Prosecutors Seek Reversal in Jogger Case

Dec 5, 6:41 PM (ET)

By SAMUEL MAULL

NEW YORK (AP) - Citing DNA on a sock, prosecutors asked a judge Thursday to throw out the convictions of five young men found guilty of beating and gang-raping a jogger during a 1989 "wilding" spree in Central Park that exposed the city's deep racial divide to the rest of the nation.

District Attorney Robert Morgenthau's recommendation came 11 months after a convicted rapist who had never before come under suspicion in the case confessed. Also, DNA tests confirmed that his semen was on one of the socks the victim was wearing 13 years ago.

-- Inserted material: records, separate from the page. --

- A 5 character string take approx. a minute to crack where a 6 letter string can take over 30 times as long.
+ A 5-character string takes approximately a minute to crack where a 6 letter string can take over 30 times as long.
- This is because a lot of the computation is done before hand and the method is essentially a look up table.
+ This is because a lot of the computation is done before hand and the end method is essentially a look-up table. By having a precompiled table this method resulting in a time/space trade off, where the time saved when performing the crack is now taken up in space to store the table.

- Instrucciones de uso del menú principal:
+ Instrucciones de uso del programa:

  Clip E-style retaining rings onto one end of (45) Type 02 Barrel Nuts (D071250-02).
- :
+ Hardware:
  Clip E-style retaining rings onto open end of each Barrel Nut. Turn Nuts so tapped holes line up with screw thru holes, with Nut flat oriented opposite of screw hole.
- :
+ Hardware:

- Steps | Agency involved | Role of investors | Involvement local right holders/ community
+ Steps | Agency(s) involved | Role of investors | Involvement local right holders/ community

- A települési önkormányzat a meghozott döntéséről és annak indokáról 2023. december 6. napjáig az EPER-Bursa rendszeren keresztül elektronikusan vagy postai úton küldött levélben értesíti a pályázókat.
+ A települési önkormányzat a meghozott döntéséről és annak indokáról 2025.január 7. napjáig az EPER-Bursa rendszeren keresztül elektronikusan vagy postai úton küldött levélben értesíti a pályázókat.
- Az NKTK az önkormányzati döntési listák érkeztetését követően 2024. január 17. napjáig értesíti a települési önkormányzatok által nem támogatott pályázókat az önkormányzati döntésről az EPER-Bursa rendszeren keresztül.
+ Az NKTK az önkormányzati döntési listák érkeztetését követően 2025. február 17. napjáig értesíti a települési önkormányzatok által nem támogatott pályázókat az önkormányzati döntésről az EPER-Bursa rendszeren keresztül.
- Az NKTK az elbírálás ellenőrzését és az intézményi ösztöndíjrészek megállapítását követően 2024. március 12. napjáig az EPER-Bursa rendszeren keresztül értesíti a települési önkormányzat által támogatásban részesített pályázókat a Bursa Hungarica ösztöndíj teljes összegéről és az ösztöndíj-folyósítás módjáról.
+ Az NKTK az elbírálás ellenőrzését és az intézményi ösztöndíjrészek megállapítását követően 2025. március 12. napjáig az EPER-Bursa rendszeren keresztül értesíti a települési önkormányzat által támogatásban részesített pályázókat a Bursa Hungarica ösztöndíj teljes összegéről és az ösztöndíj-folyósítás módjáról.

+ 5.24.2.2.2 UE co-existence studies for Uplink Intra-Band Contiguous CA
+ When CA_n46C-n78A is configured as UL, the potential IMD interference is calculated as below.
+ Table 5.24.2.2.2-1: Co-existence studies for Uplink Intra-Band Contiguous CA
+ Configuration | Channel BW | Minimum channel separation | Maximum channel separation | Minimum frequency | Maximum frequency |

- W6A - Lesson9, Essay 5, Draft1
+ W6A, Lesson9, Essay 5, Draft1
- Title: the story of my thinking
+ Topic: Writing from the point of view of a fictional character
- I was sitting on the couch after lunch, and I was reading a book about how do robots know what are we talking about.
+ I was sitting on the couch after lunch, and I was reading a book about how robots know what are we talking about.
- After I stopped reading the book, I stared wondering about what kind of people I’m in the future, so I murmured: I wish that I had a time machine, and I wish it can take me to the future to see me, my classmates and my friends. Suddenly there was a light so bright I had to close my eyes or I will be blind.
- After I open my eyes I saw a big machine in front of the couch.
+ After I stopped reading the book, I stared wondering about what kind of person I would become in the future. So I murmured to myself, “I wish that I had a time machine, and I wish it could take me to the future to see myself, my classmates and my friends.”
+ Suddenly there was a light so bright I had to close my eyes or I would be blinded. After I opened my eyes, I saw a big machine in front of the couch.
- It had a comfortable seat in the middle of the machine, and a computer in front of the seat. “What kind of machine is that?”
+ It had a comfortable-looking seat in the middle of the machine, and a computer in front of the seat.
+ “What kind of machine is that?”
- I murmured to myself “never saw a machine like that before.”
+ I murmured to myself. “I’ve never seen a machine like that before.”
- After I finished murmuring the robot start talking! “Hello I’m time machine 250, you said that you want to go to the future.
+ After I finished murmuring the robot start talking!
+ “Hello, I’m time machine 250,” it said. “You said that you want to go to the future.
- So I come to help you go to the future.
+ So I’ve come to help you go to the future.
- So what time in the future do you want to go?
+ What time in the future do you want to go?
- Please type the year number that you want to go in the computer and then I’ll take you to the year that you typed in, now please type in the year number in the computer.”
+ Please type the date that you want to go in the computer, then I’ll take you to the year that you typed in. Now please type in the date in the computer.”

Morgenthau stopped short of declaring the five innocent, but said the confession and the tests create "a probability that the verdicts would have been more favorable to the defendants." And he said no purpose would be served by retrying them.

The decision of whether to throw out the convictions rests with state Justice Charles Tejada, who is expected to rule by Feb. 6.


The attack on a white 28-year-old investment banker, allegedly by a gang of black and Hispanic boys from Harlem, became emblematic of New York City's struggles with crime and race relations in the late 1980s.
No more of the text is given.